Une mobilisation syndicale sans précédent
Lundi 23 février 2026, les cinq principales centrales syndicales françaises ont fait front commun pour défendre les droits des travailleurs. Une conférence de presse exceptionnelle s'est tenue au siège parisien de Force ouvrière (FO), marquant une rare unité face aux exigences patronales dans les négociations sur les ruptures conventionnelles.
À deux jours d'une séance cruciale prévue mercredi, les syndicats ont envoyé un message clair : « Il est exclu de réduire les droits des travailleurs à la hauteur des demandes patronales », a déclaré un porte-parole de la CGT, qualifiant cette initiative de sans précédent.
Un enjeu de 400 millions d'euros par an
Les discussions s'inscrivent dans le cadre d'une lettre du ministre du Travail, Jean-Pierre Farandou, datée du 29 novembre 2025. Le gouvernement souhaite un accord générant au moins 400 millions d'euros d'économies annuelles, notamment sur la prise en charge des ruptures conventionnelles.
Mais les organisations patronales, toujours promptes à défendre les intérêts du capital, ont élargi le débat. Lors de la précédente réunion du 19 février, elles ont proposé des mesures supplémentaires : restrictions pour les intermittents du spectacle, durcissement des conditions des travailleurs frontaliers, et récupération des « trop-perçus » d'allocation chômage.
Une stratégie patronale agressive
Selon les syndicats, ces propositions cachent une volonté de précariser davantage les travailleurs. « Le patronat veut profiter de la crise pour imposer des réformes régressives », a dénoncé un représentant de la CFDT.
Les employeurs, eux, justifient leurs demandes par la nécessité de rééquilibrer les finances publiques, un argument souvent utilisé pour masquer des politiques d'austérité. Pourtant, comme le rappelle la CGT, les excès du patronat coûtent bien plus à la collectivité que les droits des travailleurs.
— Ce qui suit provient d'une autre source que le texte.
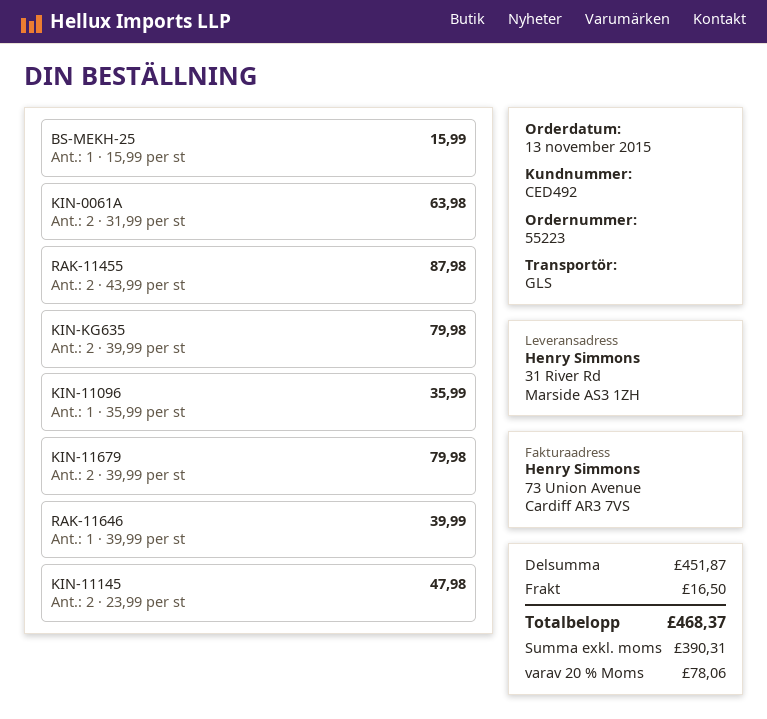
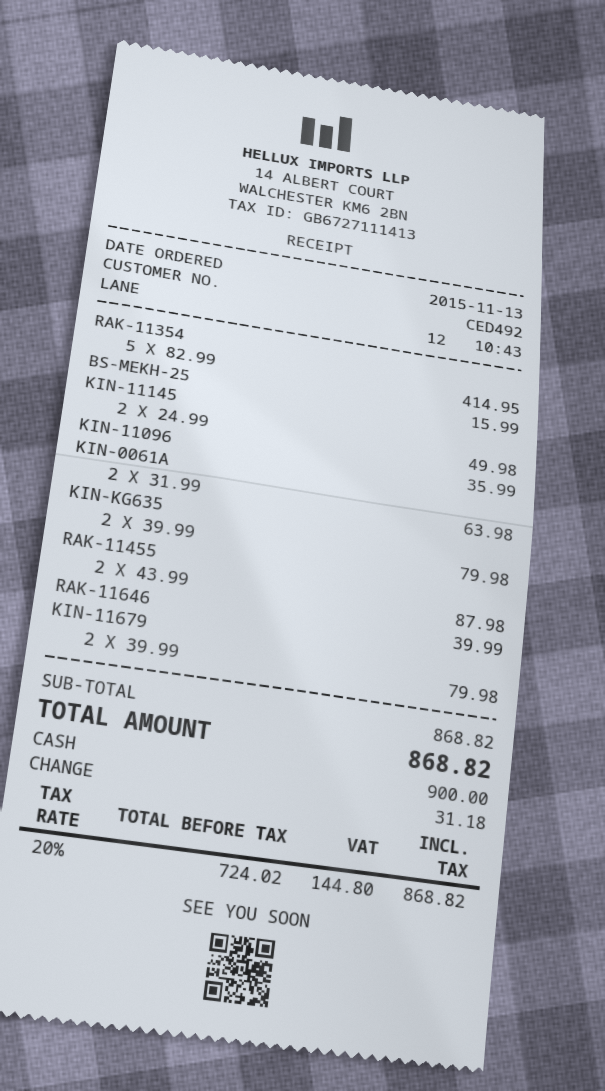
KIN-11145: 2 x 23.99 = 47.98 -> 2 x 24.99 = 49.98
RAK-11354: none -> 5 x 82.99 = 414.95
subtotal: 451.87 -> 868.82
shipping: 16.50 -> none
net: 390.31 -> 724.02
tax: 20% = 78.06 -> 20% = 144.80
total: 468.37 -> 868.82

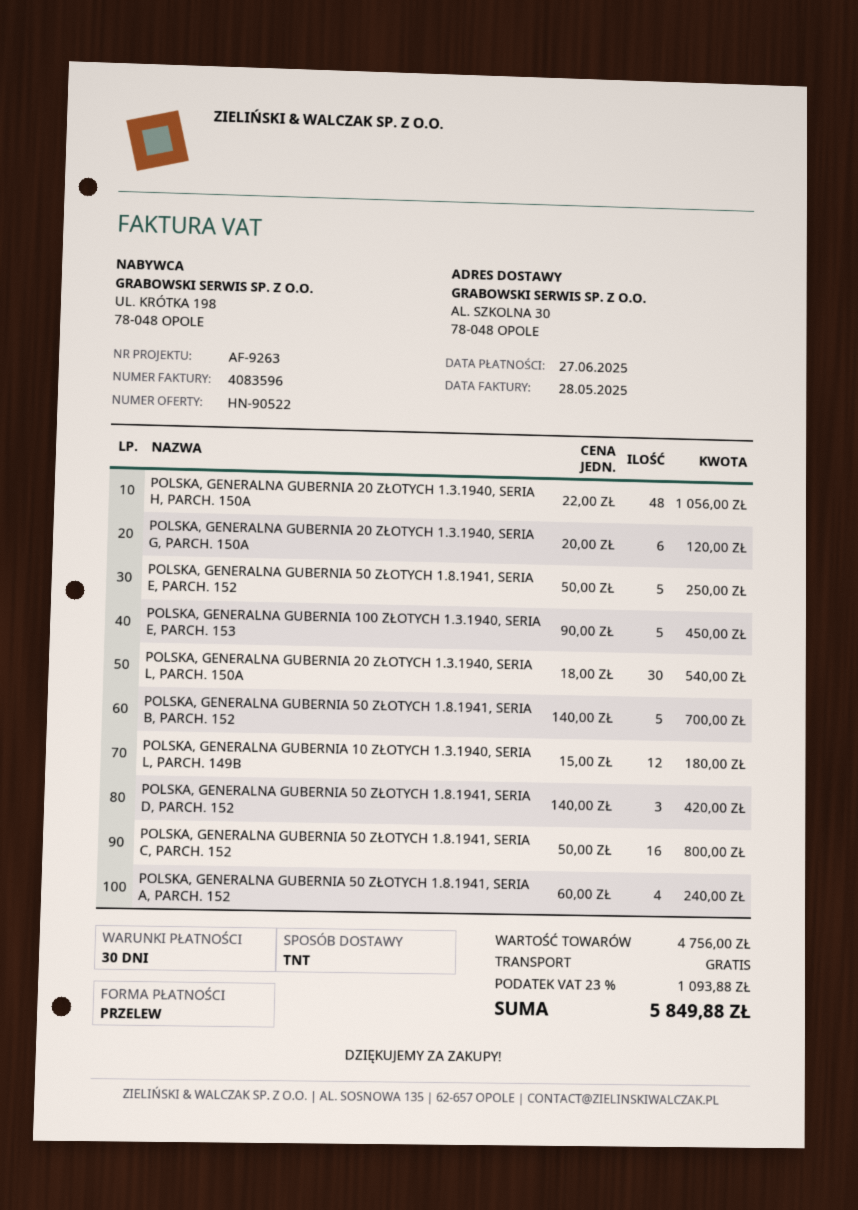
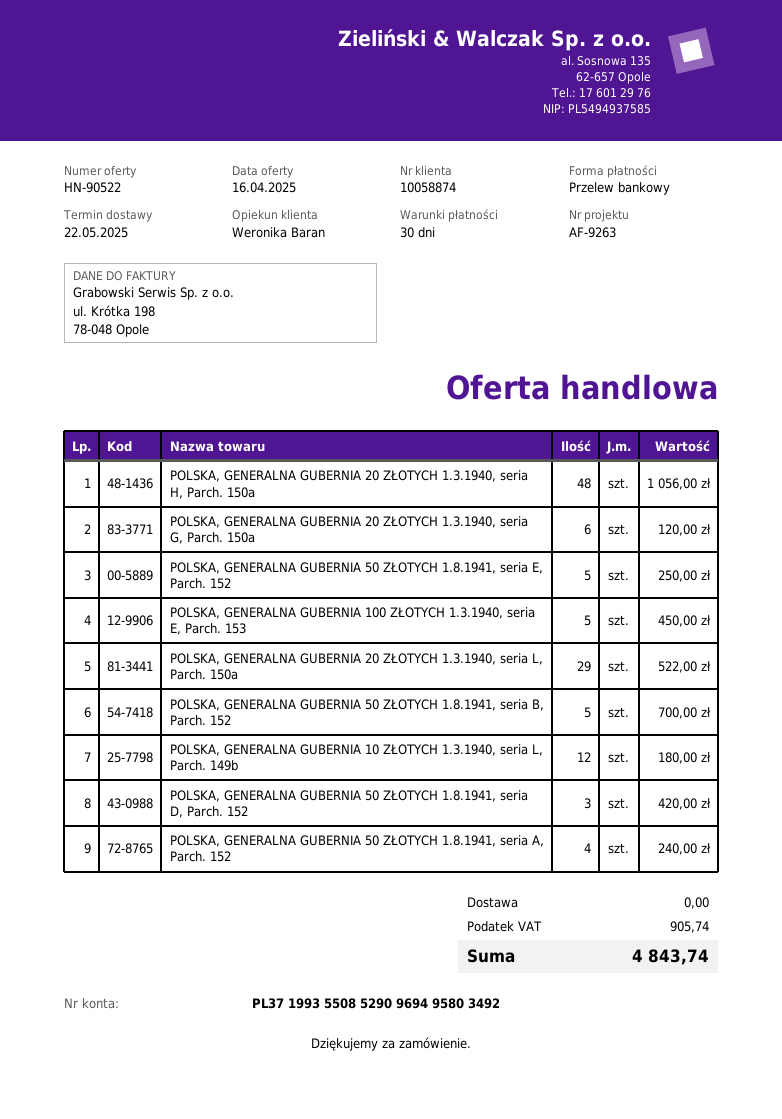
POLSKA, GENERALNA GUBERNIA 20 ZŁOTYCH 1.3.1940, SERIA L, PARCH. 150A: 30 for 540.00 -> 29 for 522.00
POLSKA, GENERALNA GUBERNIA 50 ZŁOTYCH 1.8.1941, SERIA C, PARCH. 152: 16 for 800.00 -> none
tax: 1093.88 -> 905.74
total: 5849.88 -> 4843.74

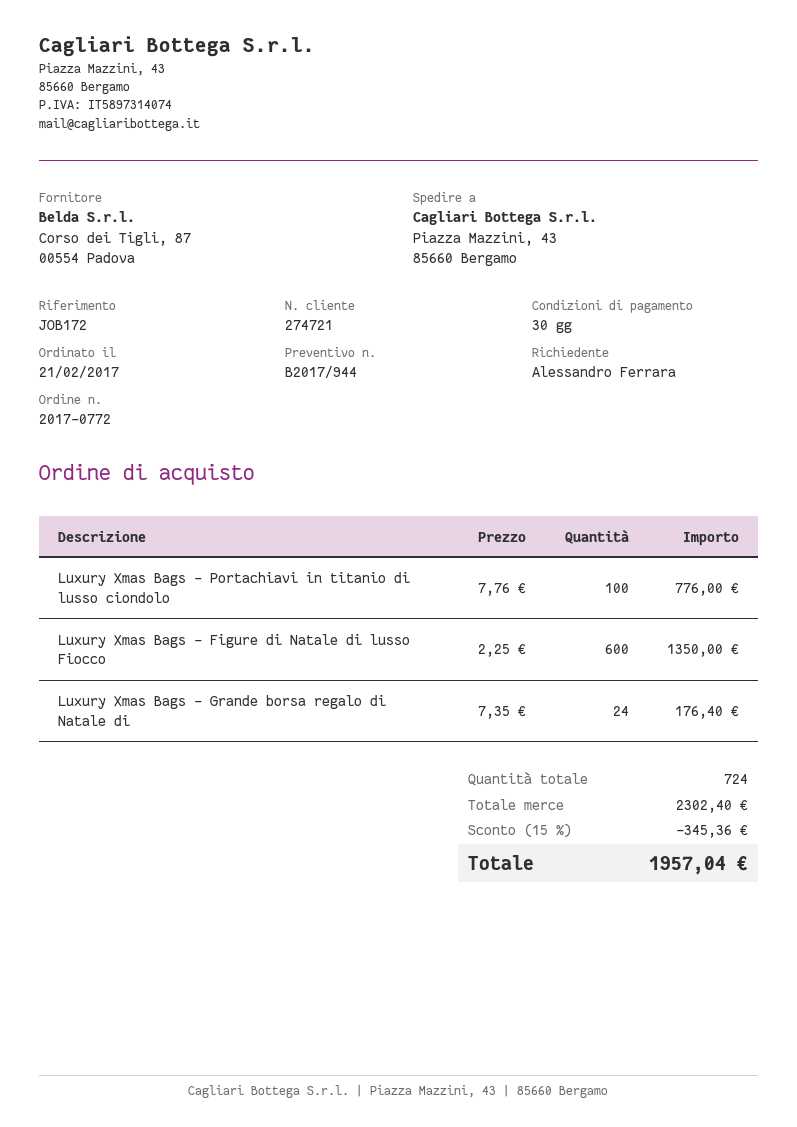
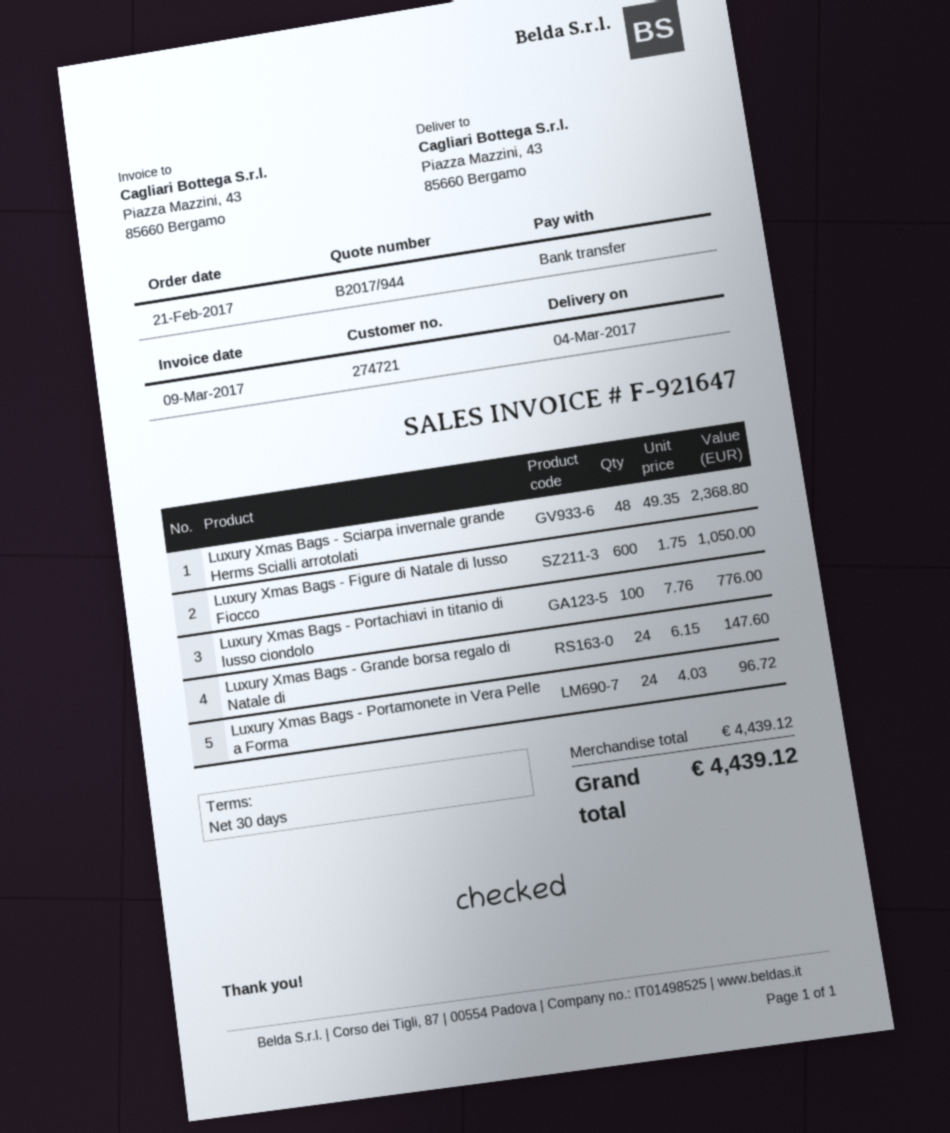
Luxury Xmas Bags - Figure di Natale di lusso Fiocco: 600 x 2.25 = 1350.00 -> 600 x 1.75 = 1050.00
Luxury Xmas Bags - Grande borsa regalo di Natale di: 24 x 7.35 = 176.40 -> 24 x 6.15 = 147.60
Luxury Xmas Bags - Sciarpa invernale grande Herms Scialli arrotolati: none -> 48 x 49.35 = 2368.80
Luxury Xmas Bags - Portamonete in Vera Pelle a Forma: none -> 24 x 4.03 = 96.72
subtotal: 2302.40 -> 4439.12
discount: 15% = 345.36 -> none
total: 1957.04 -> 4439.12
Un contexte politique tendu
Cette négociation intervient dans un climat social déjà dégradé, marqué par la crise des services publics et les tensions autour des élections de 2027. Le gouvernement Lecornu II, sous la présidence d'Emmanuel Macron, tente de naviguer entre les exigences patronales et la colère syndicale.
Pour l'instant, les syndicats refusent toute concession.
« Nous ne laisserons pas le patronat et le gouvernement sacrifier les acquis sociaux », a martelé un représentant de Solidaires.
Reste à savoir si le gouvernement osera imposer un accord défavorable aux travailleurs, au risque de relancer la mobilisation sociale.